Wendy Seltzer explains why Madonna should be especially careful with her trademark.
A new version of Blogger is on the way. Hey they have a changes.xml. 4566 items. Impressive. Go Blogger!
New script for a Manila site, lists all the pages on the site, makes it easier for us to review a site, perhaps easier for others too. Source included.
Imagine my shock when Slashdot banned my RSS reader. "I swear officer all I did was read once too often."
Gregor Rothfuss wrote a "quick & dirty xslt" to convert an OPML file into an Apache forrest file. Not sure what that is, but it sounds interesting.
Hossein Derskhahan: "Sina Motallebi, well-known blogger and journalist was arrested this morning."
One year ago: Google Outline Browser.
Other Google applications, including four G.O.B.s.
On this day in 1998, Bob Atkinson, one of the designers of XML-RPC, reasoned that HTTP-POST "is completely and totally 100% isomorphic to a procedure call." That ought to get the REST folk agitated.
In 1999, Jakob Nielsen said we would be stuck with old browsers till 2003. Back then that seemed like a long time away. Today it.. uhhh, wait a minute.
J Randall Short is a student at Harvard Divinity School.
Halley's walking on worm poop again.
Jake Savin is here in Cambridge for a couple of weeks, while we incorporate into Manila lots of what I'm learning by working with newbies here. Jake says he has a list a yard long. But more important, we're working on a process that will better incorporate lessons learned from working with users face to face. One step at a time. Today I'm reviewing how membership works in Manila and will make some changes in my server, and make some recommendations for the base product.
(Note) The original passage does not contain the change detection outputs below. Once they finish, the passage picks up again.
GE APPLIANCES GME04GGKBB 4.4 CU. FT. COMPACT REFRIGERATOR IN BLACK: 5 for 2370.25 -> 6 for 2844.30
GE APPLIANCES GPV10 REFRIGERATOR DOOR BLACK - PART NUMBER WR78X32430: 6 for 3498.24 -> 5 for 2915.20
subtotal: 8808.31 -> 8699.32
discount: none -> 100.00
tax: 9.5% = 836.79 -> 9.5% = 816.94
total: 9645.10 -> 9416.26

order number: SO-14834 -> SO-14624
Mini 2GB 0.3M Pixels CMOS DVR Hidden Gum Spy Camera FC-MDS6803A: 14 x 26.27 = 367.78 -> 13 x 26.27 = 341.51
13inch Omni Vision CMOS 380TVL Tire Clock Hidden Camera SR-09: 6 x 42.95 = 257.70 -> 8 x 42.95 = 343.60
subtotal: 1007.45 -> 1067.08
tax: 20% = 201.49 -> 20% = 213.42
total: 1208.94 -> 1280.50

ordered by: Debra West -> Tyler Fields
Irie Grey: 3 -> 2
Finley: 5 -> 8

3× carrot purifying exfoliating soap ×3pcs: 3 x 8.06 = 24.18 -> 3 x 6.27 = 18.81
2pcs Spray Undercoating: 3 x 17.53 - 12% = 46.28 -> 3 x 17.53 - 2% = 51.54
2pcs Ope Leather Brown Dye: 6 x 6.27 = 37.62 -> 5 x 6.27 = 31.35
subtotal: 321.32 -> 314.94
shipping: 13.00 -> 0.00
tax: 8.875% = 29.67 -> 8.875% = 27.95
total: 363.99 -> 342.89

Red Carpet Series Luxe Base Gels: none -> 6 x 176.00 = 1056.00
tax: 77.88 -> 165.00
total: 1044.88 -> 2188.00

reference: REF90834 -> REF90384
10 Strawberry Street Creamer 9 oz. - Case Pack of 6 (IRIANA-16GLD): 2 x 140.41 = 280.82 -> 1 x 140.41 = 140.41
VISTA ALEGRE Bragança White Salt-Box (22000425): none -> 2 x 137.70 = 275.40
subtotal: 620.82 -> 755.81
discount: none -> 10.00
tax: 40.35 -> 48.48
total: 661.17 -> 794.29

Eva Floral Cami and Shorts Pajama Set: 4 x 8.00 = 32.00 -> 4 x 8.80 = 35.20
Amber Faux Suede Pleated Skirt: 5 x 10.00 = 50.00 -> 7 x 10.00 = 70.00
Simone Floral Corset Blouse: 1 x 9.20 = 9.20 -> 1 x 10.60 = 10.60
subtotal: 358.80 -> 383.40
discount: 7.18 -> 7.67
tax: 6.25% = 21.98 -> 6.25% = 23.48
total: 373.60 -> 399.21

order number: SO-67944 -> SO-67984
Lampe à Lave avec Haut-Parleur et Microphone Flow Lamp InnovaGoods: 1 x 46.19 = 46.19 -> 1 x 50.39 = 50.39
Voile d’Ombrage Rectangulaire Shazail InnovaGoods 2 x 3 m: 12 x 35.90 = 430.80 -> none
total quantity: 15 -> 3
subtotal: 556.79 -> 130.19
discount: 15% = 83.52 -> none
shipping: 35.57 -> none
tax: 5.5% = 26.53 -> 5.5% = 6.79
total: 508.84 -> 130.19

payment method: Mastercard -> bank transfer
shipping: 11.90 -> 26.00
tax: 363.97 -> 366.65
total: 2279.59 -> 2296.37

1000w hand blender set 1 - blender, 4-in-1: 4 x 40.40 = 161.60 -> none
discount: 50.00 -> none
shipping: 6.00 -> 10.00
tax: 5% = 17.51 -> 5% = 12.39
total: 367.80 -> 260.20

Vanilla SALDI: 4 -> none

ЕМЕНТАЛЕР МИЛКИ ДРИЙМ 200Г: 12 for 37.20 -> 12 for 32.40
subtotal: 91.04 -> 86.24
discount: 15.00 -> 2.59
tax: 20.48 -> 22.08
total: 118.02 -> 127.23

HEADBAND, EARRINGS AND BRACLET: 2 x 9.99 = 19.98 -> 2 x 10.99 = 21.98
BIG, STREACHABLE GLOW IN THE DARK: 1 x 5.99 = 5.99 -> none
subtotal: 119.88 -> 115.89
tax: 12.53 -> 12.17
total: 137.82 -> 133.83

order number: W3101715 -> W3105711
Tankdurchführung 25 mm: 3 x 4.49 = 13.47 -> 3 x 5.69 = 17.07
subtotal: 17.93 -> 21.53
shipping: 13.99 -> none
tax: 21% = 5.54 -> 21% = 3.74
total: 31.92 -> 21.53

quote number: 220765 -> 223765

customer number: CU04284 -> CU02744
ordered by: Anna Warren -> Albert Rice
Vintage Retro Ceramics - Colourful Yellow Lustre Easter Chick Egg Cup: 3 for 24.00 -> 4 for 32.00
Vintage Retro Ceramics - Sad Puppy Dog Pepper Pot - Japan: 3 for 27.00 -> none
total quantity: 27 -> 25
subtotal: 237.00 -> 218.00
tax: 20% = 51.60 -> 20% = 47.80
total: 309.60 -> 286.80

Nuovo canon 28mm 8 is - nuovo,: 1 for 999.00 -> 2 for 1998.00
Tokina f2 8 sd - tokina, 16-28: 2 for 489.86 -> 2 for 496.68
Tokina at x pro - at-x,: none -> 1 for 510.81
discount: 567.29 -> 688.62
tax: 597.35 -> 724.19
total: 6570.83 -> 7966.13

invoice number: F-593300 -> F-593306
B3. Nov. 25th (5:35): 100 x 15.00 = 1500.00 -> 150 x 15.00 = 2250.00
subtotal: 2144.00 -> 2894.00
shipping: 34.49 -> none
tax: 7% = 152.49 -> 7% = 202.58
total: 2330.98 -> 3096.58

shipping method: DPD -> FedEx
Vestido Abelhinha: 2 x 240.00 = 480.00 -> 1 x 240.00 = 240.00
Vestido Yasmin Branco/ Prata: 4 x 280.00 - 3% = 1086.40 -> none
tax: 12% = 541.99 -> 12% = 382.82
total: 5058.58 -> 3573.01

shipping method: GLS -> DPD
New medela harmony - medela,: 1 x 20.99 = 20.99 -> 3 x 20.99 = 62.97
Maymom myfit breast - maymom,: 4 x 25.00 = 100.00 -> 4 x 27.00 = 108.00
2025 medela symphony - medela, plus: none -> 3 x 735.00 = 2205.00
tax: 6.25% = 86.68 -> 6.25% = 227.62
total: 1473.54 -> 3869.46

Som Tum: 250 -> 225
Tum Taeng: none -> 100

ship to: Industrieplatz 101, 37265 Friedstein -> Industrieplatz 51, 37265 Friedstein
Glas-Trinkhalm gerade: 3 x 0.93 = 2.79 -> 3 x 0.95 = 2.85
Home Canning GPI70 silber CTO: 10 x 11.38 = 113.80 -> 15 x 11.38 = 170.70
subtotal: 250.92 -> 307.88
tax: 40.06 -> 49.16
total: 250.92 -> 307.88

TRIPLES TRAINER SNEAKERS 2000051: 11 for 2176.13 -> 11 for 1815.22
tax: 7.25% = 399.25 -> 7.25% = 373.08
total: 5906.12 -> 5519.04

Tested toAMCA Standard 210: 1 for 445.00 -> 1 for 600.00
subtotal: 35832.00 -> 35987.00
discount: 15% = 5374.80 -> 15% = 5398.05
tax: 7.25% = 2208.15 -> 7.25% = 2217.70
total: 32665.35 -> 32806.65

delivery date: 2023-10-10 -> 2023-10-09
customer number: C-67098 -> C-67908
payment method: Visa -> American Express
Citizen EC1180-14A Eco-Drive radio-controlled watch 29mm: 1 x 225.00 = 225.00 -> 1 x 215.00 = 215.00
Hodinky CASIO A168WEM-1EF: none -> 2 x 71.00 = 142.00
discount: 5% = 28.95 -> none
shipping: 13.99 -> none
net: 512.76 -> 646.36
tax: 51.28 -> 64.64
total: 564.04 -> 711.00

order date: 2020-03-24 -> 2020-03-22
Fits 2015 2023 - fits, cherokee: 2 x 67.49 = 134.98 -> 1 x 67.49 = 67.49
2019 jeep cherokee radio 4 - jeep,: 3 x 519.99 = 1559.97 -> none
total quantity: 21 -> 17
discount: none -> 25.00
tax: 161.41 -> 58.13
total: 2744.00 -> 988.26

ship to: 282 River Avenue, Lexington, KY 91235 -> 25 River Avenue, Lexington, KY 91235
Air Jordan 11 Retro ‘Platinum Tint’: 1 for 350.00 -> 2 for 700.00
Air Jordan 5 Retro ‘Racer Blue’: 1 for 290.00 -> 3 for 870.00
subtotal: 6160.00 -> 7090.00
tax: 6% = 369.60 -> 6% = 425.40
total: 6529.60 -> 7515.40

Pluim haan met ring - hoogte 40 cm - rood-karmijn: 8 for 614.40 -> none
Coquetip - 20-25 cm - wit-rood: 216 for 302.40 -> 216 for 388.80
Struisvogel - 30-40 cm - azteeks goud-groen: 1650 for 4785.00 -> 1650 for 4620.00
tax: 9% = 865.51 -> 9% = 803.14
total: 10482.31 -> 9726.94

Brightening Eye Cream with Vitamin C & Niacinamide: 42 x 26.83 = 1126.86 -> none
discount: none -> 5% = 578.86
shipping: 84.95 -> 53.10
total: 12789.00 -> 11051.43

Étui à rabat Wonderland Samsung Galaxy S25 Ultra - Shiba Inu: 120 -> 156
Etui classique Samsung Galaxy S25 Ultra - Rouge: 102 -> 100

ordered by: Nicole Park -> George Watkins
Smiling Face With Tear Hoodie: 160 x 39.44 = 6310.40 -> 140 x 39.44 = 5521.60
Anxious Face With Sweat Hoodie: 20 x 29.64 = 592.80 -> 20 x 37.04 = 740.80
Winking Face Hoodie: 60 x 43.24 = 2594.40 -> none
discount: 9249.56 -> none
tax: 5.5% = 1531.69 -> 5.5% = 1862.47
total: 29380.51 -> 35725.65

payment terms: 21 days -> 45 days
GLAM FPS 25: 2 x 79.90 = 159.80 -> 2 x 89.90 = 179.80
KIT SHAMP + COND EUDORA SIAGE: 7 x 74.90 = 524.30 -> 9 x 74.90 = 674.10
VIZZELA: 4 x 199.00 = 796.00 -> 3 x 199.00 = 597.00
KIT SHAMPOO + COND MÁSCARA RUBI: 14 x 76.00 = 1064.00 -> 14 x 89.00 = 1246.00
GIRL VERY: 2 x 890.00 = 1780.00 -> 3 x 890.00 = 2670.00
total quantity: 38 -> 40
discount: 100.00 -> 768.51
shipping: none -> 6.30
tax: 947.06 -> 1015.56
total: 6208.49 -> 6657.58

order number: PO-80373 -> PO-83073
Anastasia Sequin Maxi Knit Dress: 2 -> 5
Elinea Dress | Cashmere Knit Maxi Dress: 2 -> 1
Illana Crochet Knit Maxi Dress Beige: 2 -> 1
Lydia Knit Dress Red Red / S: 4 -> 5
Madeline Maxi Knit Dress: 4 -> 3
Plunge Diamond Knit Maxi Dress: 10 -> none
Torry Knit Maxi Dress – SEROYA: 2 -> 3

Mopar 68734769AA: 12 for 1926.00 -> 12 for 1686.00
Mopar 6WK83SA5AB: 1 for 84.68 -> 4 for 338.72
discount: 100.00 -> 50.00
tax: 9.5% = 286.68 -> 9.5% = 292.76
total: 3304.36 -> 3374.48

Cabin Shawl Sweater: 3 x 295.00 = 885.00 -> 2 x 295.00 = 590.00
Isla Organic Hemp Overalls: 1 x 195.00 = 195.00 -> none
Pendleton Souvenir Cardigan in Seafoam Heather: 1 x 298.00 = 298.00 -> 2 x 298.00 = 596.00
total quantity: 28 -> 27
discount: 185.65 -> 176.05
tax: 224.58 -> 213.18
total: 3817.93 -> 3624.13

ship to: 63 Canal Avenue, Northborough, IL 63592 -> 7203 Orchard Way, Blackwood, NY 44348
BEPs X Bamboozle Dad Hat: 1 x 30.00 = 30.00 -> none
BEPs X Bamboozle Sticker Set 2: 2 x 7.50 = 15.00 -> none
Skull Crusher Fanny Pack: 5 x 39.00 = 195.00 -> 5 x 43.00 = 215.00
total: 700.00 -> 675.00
Interesting to watch Robert Scoble turn his jets on Microsoft, his new employer, as of May 12. Yes, it would be great to have Microsoft embrace OPML. But sell softly. And review the canons of conduct of the Linux Advocacy Mini-Howto. OPML is not a standard, it's format. On good days a popular one. By implementing OPML in OneNote they would gain compatibility with network applications that generate and consume OPML, and of course encourage more applications, for which we would be grateful.